The team also analyzed the impacts of decision support on agent productivity, finding that the introduction of decision support lowered call times by more than 20%, while improving recommendations. Productivity gains are even larger for the lowest skilled agents. While all agents spent less time on the phone, the lowest skilled agents not only lowered call times they were much more effective at making good enrollment recommendations.
Overall, the study results show that incorporating sophisticated AI into expert advising greatly improves outcomes on the dimensions that are explicitly included in the decision support, but experts continue to incorporate dimensions not included in the decision support that are valued by consumers. This suggests that artificial intelligence of a decision support tool is a complement to the human intelligence that enrollment agents provide.
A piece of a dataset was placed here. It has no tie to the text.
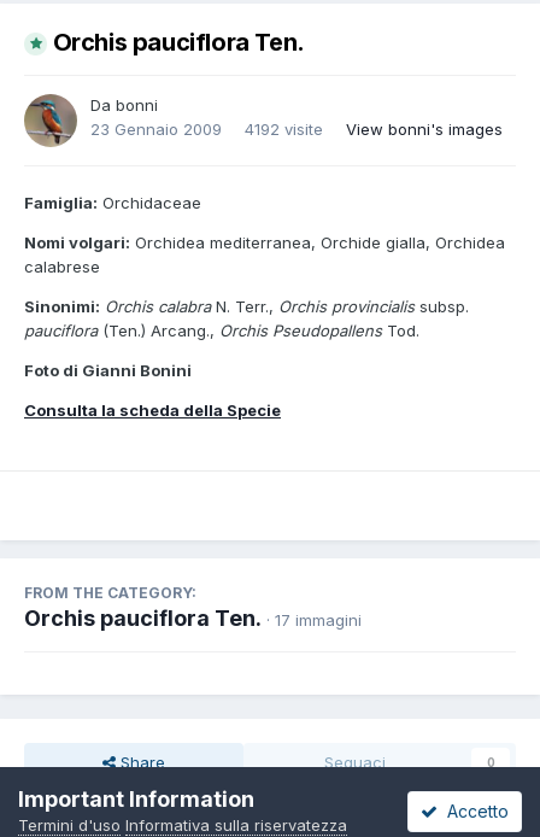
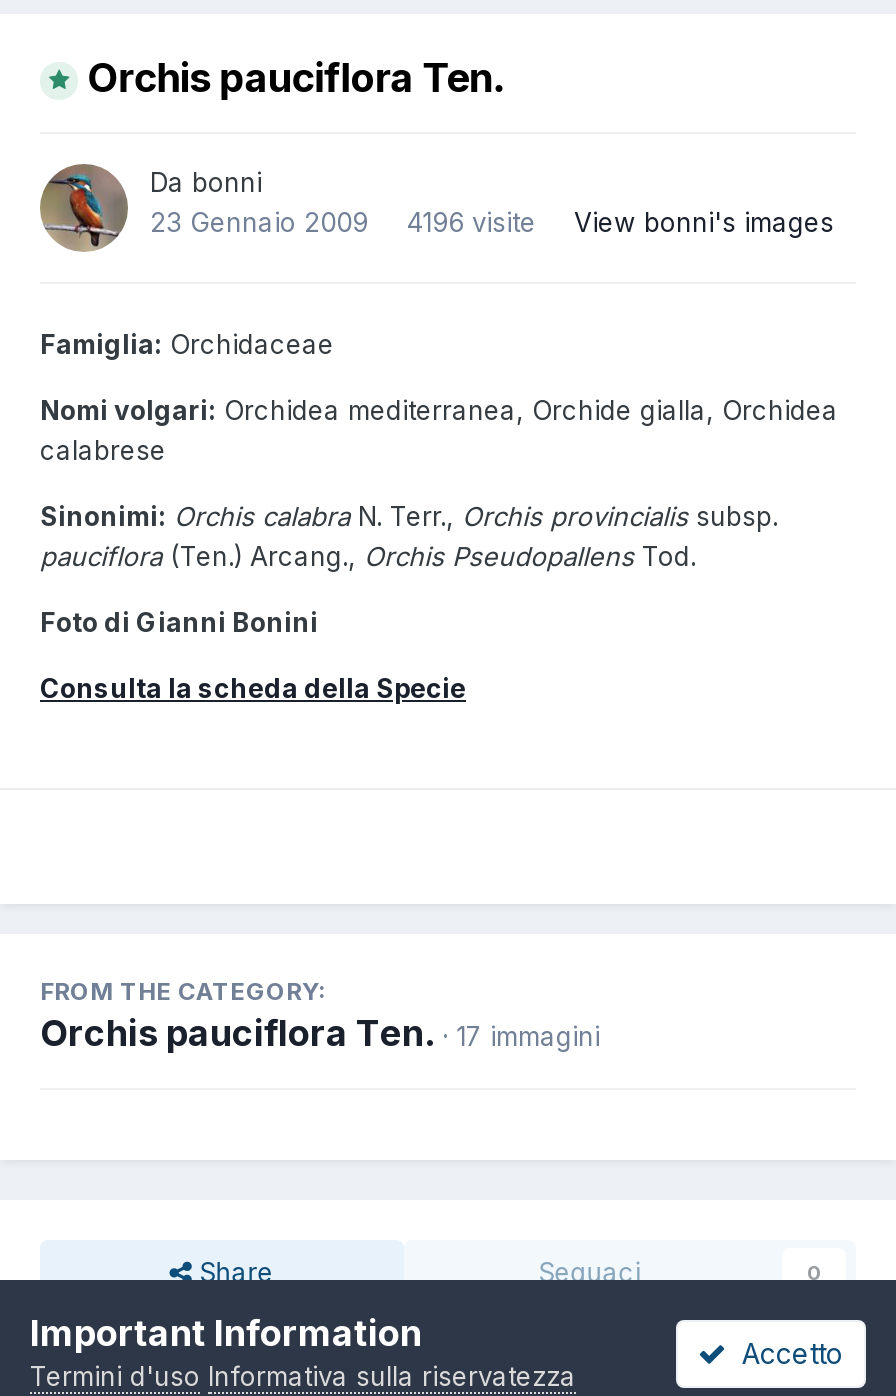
[90,120,503,139] 23 Gennaio 2009 4192 visite View bonni's images -> [150,206,834,238] 23 Gennaio 2009 4196 visite View bonni's images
The fact that the agents seem to not blindly follow the decision support, shows that agents are able to integrate it in a fairly nuanced way with information that is excluded from the algorithm. At the same time, this study also showed that there was one aspect of agent performance - an agent’s ability to evaluate a plans’ financial value - for which sophisticated AI-based decision support was a substitute for quality. By leveraging decision support, the exchange was able to help their lower performing agents provide higher quality guidance to their customers.